Fuel Oil: PEMEX’s No. 1 Refined ProductBy Pedro Alcalá | Wed, 11/03/2021 - 17:14
PEMEX produced more fuel oil during the first three quarters of 2021 than any other refined product, achieving the highest production ratio of the last five years and further solidifying the NOC’s strategic bet on this controversial resource.
Based on an analysis of SIE and SENER data published by El Economista, PEMEX refineries produced an average of 245Mb/d of fuel oil throughout the first three quarters of 2021, representing 30.56 percent of the average production of 800Mb/d of all refined products.
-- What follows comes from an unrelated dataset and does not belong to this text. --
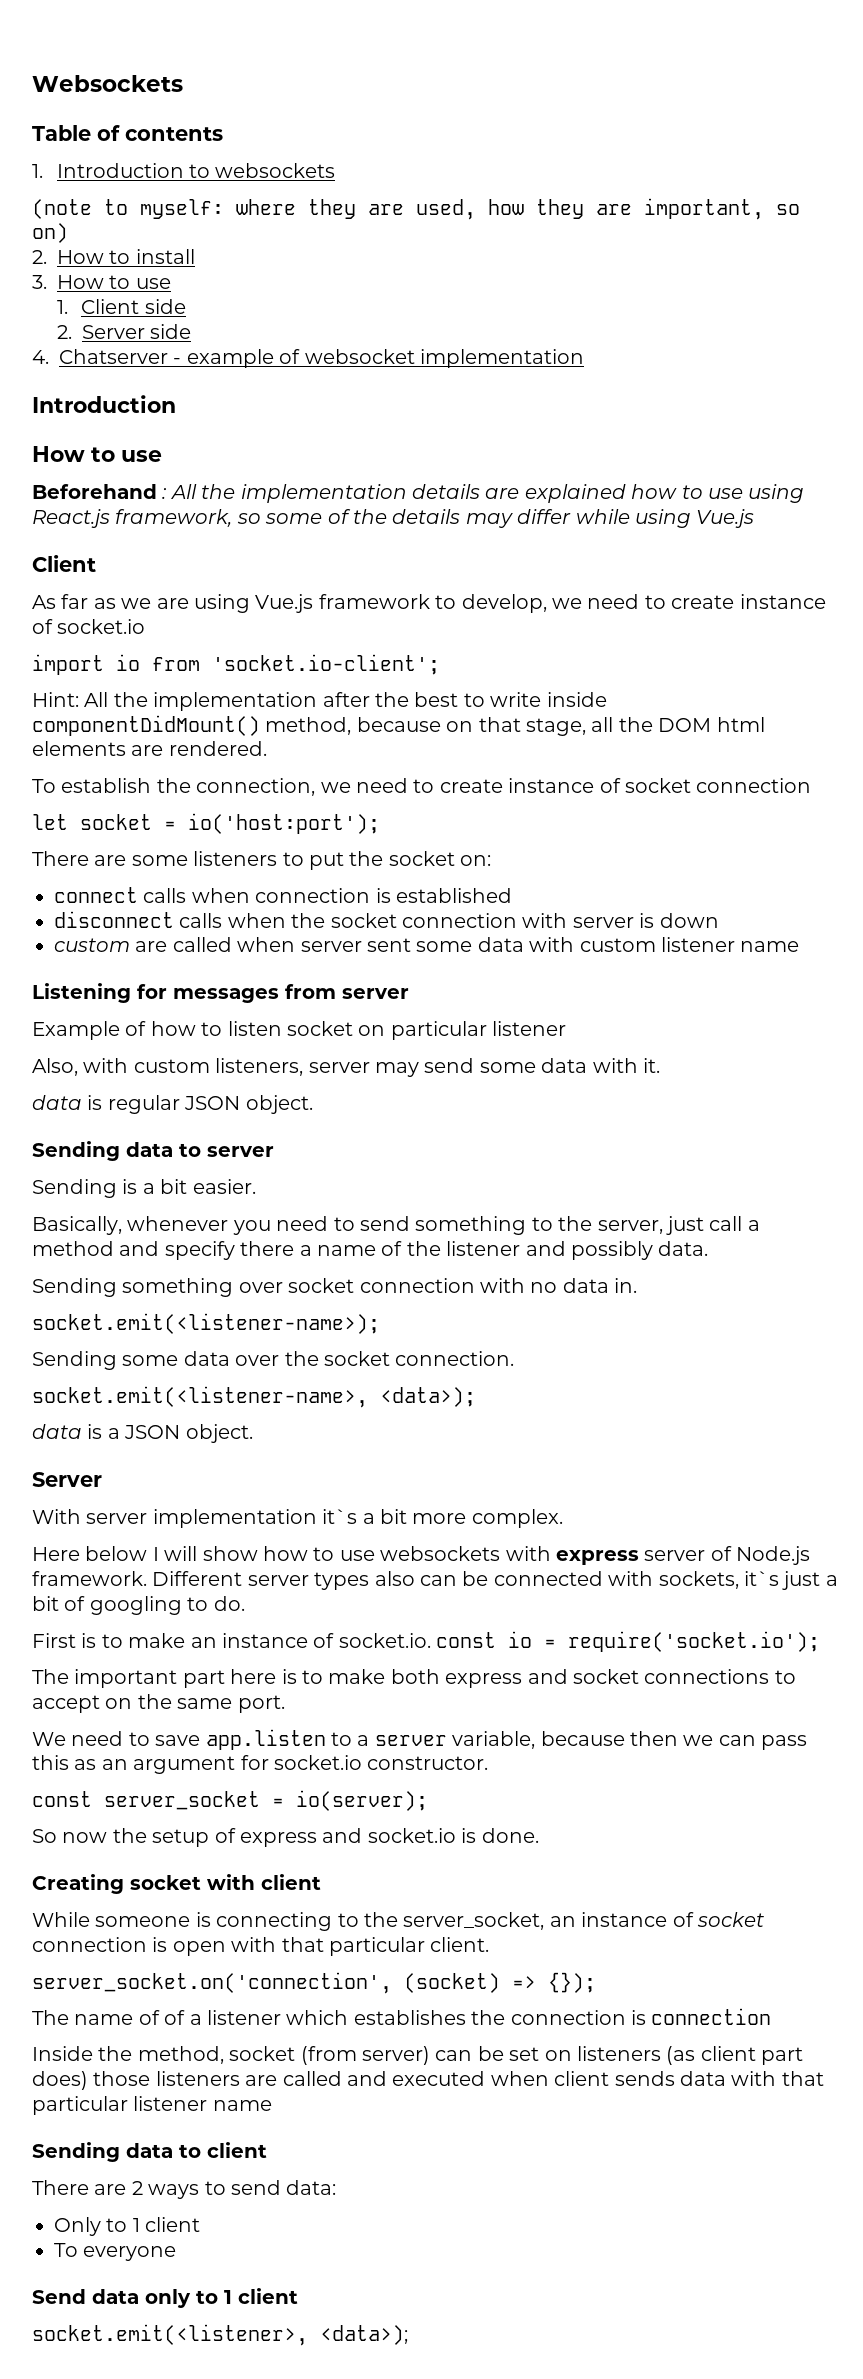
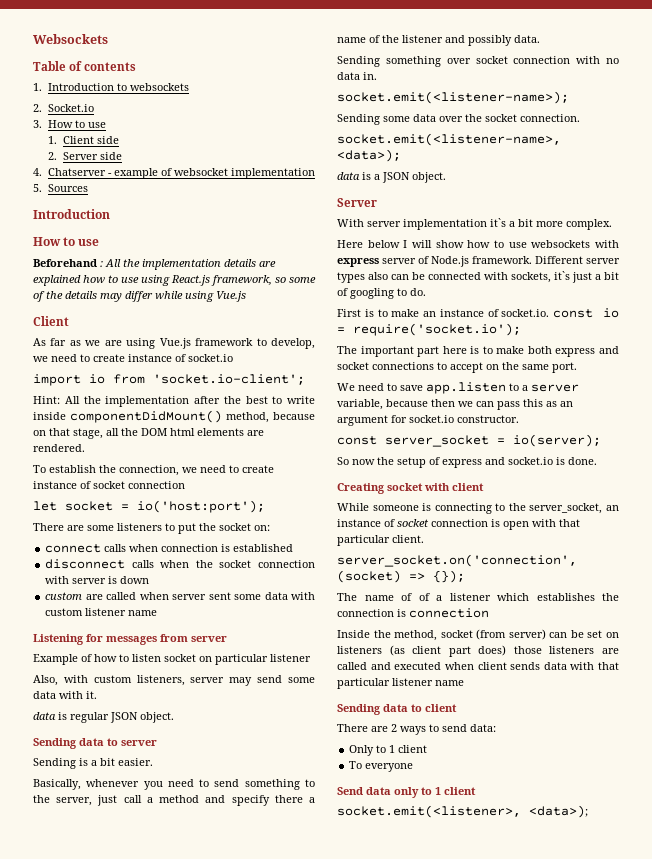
[32,198,800,220] [32,223,68,243] [32,249,195,264] (note to myself: where they are used, how they are important, so on) // 2. How to install -> [33,104,94,112] 2. Socket.io
(584, 358) none -> [33,184,88,192] // 5. Sources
This is not only the highest level of fuel oil production reached during this period for at least the last five years but also the first time in those five years that more fuel oil was produced at PEMEX refineries than gasoline, since only an average of 224Mb/d of gasoline were produced between January and September of 2021. The aforementioned 800Mb/d total production level is higher than the one reached in 2018, 2019 and 2020, but it is surpassed by 2016 and 2017 results.
In Mexico, fuel oil is still produced exclusively by PEMEX and its largest national consumers remain CFE’s thermoelectric power plants. As renewable energy projects continue to gain ground in Mexico’s energy mix, fuel oil demand continues to decrease throughout 2021 according to SENER’s data. This decrease in demand has also applied to the international market. This would appear to indicate that PEMEX’s focus on fuel oil production might not be the best path in terms of commercial feasibility or even energy security. However, the latest attempt to reform the energy sector, which is currently being discussed in both chambers of Congress, would prioritize CFE in power generation activities, thus potentially increasing the consumption of fuel oil at these CFE power plants. This makes increased fuel oil production a more logical path but it also remains environmentally controversial given the fact that burning fuel oil is the dirtiest possible process for generating power, according to climate change experts.
Fuel oil exports are still increasing despite falling demand and market value. SENER leader Rocío Nahle has been vocal in her defense of fuel oil production, claiming that PEMEX strategists foresee a global jump in fuel oil demand and that world leaders have privately expressed interest in buying more of it. This is potentially contradicted by the fact that international regulation passed by the UN in 2020 limits the maritime use and shipping of fuel oil to protect ocean ecosystems from pollution, thus further decreasing the global market value of this commodity.